The production is a slick, stylish, and refreshing take on a Renaissance play. The staging is often particularly impressive, and manages to do a lot with very little, thanks in large part to Stuart Glover’s stunning and, at times, very complex lighting design. Even though the boardroom table never moves, we get everything from catacombs to fire. One particularly impressive scene sees De Flores and Alonzo (Alex Bird) descending into the castle vaults, lit cleverly by headlamps worn by the rest of the cast to create the illusion of tunnels.

The influence of Daniel Fish’s dark staging of ‘Oklahoma!’ is evident, with Jamie O’Neill, who is excellent, bringing a wounded and vulnerable desperation to De Flores’ sinister perversity, which very nearly gleans our sympathy. Refusing to cast De Flores as purely revolting and imagining him instead as someone who Beatrice might mutually desire works very well.
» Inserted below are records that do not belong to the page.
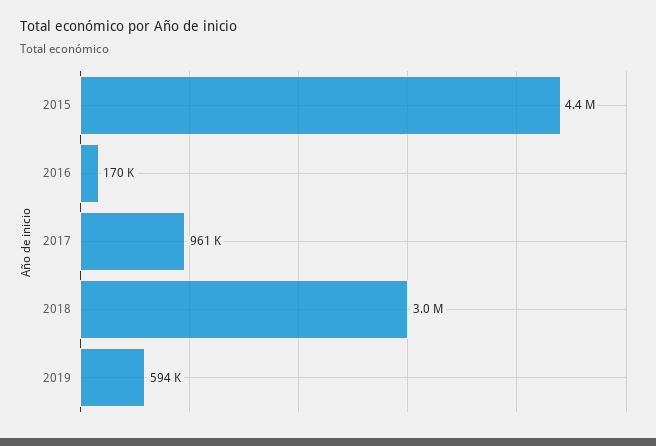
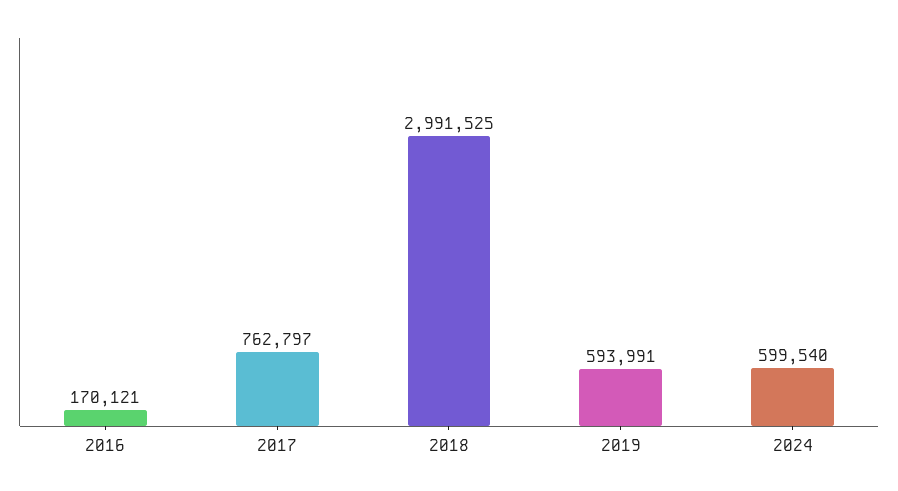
2015: 4400000 -> none
2017: 961000 -> 762797
2024: none -> 599540

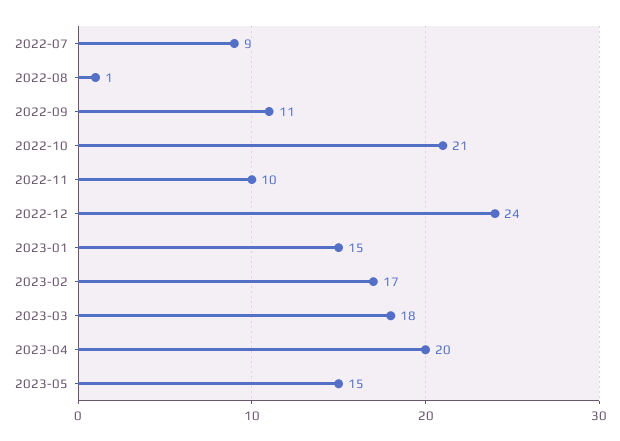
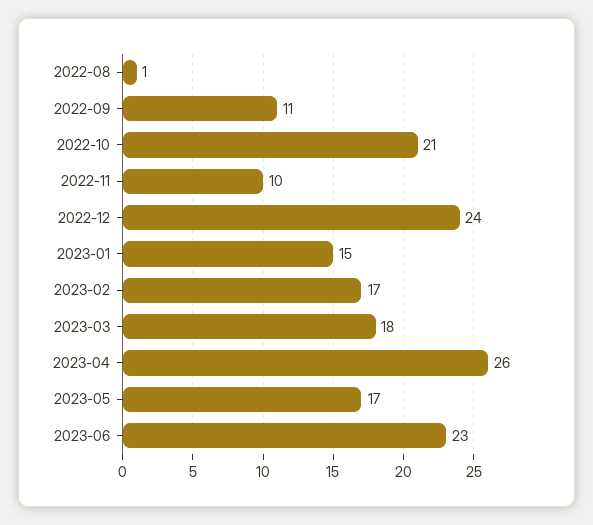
2022-07: 9 -> none
2023-04: 20 -> 26
2023-05: 15 -> 17
2023-06: none -> 23

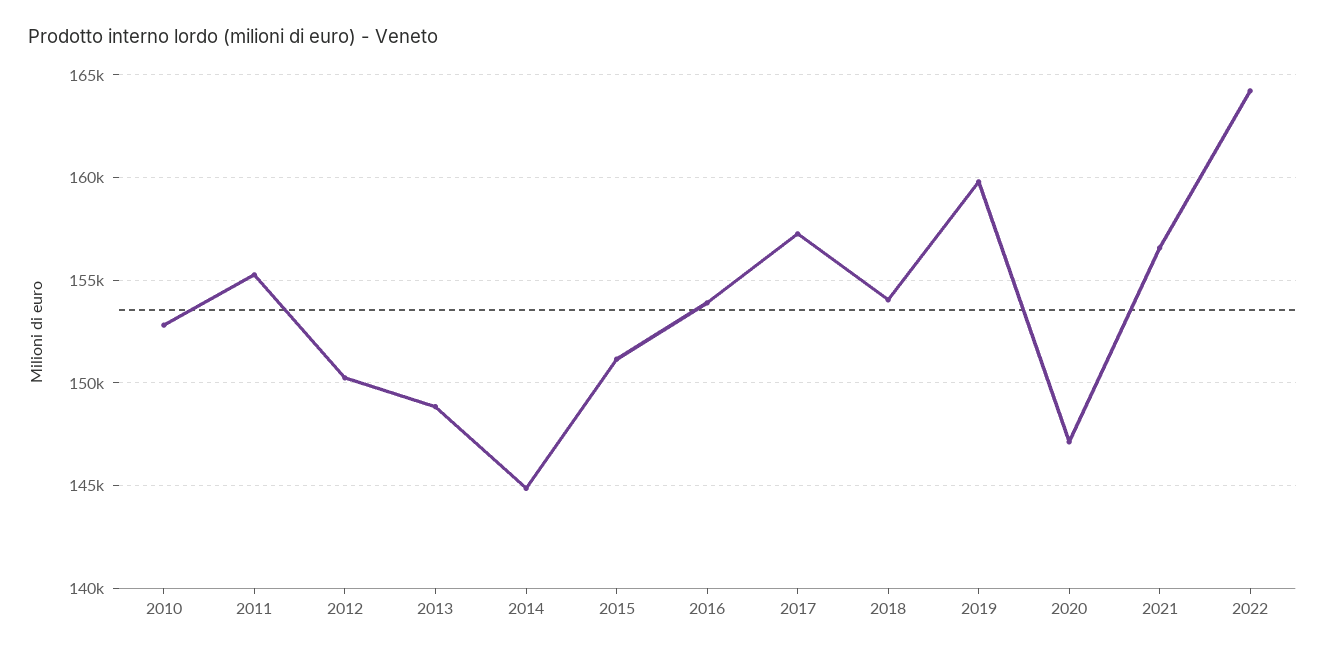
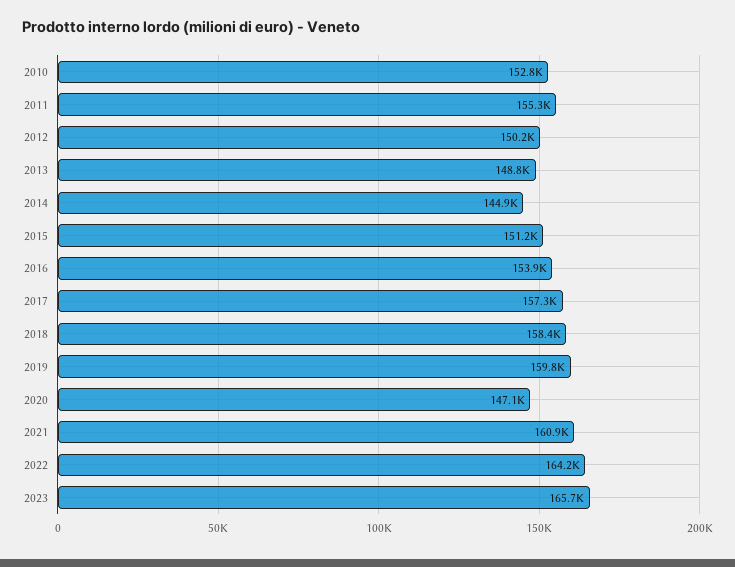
2018: 154000 -> 158400
2021: 156500 -> 160900
2023: none -> 165700

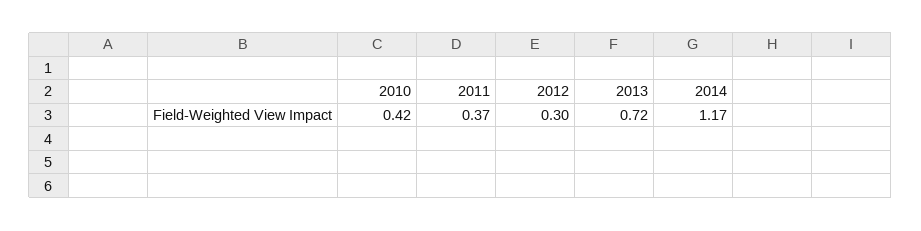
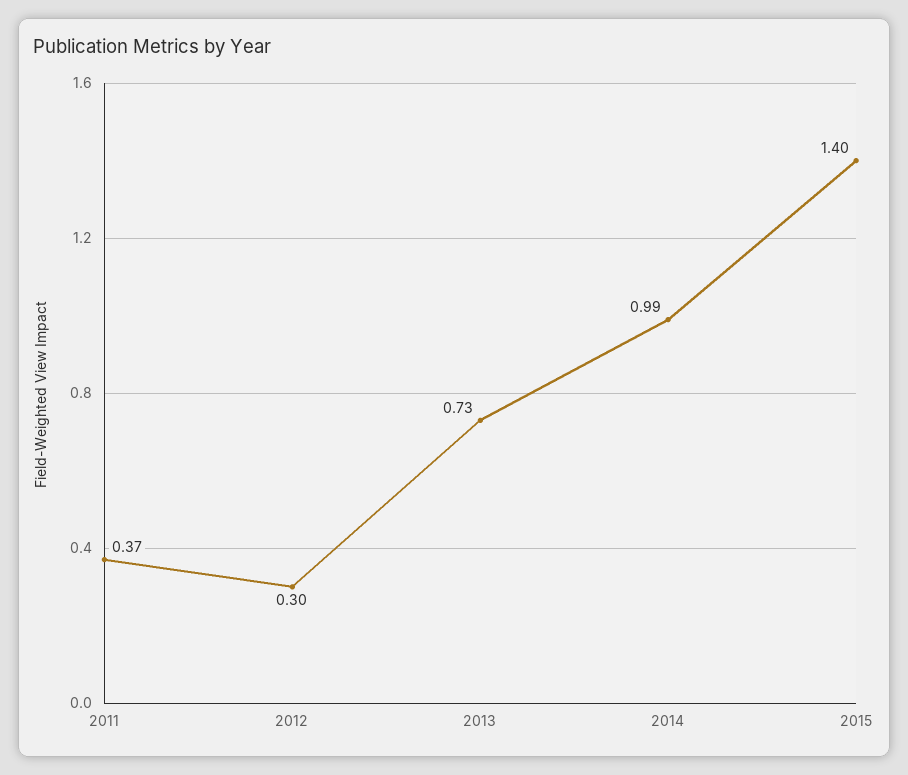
2010: 0.42 -> none
2013: 0.72 -> 0.73
2014: 1.17 -> 0.99
2015: none -> 1.4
“stylish and unflaggingly entertaining”

It would be possible for the cast to lean even further into this fruitful dynamic, were they given a more intimate space. Instead, the interruptions of The Madhouse, though occasionally well-placed, are frequently distracting. All eleven cast members are on-stage almost constantly, navigating around the boardroom table which, while stylish looking, never feels necessary and is instead mostly a hindrance. Taking up almost all available space, it means that most scenes take place with actors entirely separated by a large piece of wood. This dampens some of the sinister sensuality and is a shame in a play that is essentially about desiring bodies.

The best parts of this play come, instead, when the production leans into sparser staging, and leverages the uncanniness of the space. One moment, where De Flores and Beatrice kneel together on the table in the centre of the chaos created, is particularly powerful.

Frequently, however, the play expends too much energy in the wrong places, and, as it reaches its tragic climax, becomes almost claustrophobic. By the end, the audience must contend not only with the table, but also with eleven cast members, fake blood, confetti, and two types of balloon.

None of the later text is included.